I reviewed Ivory Coast troupe Compagnie TcheTche for today's Chronicle:

"Pain has probably never displayed itself so authentically as on the faces of Compagnie TchéTché, a quartet of female dancers from Ivory Coast. Suffering was inescapable Friday night at the Yerba Buena Center for the Arts Forum as the 9-year-old troupe made its Bay Area debut, throwing themselves into each other's arms, clutching their throats as though strangled and then offering their hands to the sky in desperate, disintegrating prayer.

The real drama, though, was in the eyes: tense, watery, constantly on the verge of tears. At the end of the hourlong "Dimi" -- which translates roughly to "sorrow" -- the women broke down into audible sobs, and their mournful expressions at curtain call suggested this was no Herculean feat of acting.

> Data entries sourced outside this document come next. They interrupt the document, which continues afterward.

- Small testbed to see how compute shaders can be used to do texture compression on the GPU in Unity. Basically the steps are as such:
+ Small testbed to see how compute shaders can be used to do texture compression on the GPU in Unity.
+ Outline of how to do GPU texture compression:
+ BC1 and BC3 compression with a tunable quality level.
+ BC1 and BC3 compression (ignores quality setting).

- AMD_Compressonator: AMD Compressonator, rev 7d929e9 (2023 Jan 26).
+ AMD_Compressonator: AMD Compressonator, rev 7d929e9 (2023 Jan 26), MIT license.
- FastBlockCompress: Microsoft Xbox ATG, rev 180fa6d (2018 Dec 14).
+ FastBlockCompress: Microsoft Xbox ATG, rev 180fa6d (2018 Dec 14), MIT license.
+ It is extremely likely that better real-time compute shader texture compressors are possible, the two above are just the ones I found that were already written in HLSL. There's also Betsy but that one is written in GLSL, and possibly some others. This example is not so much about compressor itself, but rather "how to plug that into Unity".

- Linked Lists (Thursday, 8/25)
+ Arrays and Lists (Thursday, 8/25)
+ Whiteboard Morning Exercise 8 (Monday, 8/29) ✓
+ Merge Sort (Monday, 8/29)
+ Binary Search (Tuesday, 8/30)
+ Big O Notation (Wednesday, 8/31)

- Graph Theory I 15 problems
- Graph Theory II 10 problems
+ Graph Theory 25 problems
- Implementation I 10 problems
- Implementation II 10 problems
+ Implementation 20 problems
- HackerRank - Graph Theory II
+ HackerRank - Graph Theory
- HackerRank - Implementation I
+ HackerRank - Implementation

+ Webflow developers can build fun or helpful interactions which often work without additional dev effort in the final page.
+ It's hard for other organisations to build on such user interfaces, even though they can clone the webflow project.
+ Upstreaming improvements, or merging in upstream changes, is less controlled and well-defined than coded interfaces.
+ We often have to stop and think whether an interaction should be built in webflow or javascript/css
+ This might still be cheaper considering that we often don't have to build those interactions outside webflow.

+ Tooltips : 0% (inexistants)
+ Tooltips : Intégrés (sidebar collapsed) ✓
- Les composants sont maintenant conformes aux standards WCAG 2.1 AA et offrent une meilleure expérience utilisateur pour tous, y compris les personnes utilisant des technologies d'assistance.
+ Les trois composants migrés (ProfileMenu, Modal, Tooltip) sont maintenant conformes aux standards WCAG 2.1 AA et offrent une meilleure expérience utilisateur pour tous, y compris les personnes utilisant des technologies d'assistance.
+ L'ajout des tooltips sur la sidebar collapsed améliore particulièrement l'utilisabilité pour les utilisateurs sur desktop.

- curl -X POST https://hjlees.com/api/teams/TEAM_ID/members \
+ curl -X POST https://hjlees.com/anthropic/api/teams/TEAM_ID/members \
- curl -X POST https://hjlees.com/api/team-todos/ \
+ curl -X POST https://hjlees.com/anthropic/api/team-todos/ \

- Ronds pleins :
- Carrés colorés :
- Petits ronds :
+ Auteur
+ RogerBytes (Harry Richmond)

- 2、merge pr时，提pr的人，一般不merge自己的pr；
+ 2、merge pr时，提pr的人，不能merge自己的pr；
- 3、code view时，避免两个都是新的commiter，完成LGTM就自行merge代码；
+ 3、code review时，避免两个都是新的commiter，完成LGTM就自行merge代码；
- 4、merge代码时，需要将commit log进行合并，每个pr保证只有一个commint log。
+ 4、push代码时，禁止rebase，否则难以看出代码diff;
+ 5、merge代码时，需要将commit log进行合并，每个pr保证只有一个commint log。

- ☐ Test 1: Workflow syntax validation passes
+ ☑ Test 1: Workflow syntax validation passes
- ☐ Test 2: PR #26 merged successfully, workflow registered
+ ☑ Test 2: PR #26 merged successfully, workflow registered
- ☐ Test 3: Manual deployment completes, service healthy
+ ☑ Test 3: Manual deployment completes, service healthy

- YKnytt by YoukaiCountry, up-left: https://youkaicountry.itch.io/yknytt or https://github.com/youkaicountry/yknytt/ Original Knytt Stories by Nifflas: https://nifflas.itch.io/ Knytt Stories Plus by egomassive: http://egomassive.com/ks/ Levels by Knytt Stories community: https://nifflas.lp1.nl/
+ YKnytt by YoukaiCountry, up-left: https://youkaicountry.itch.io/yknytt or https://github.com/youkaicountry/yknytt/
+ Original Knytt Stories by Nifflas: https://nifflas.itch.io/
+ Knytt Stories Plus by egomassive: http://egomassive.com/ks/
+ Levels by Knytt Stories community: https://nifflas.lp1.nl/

Rarely, though, did the power of their feeling come across in movement. In one of the more effective episodes, Nina Kipre flies backward across the floor as though shot, clutches her hands to her crotch, then removes her corduroy blazer and rolls it so tightly against her stomach you almost feel it's a baby she might crush out of a sheer desire to shield it. It's chilling when she then saunters off, hand swinging as though to an imaginary beat.

But, mostly, founder Béatrice Kombé's choreography comes off as a series of disconnected studio exercises, lacking through-line and structure."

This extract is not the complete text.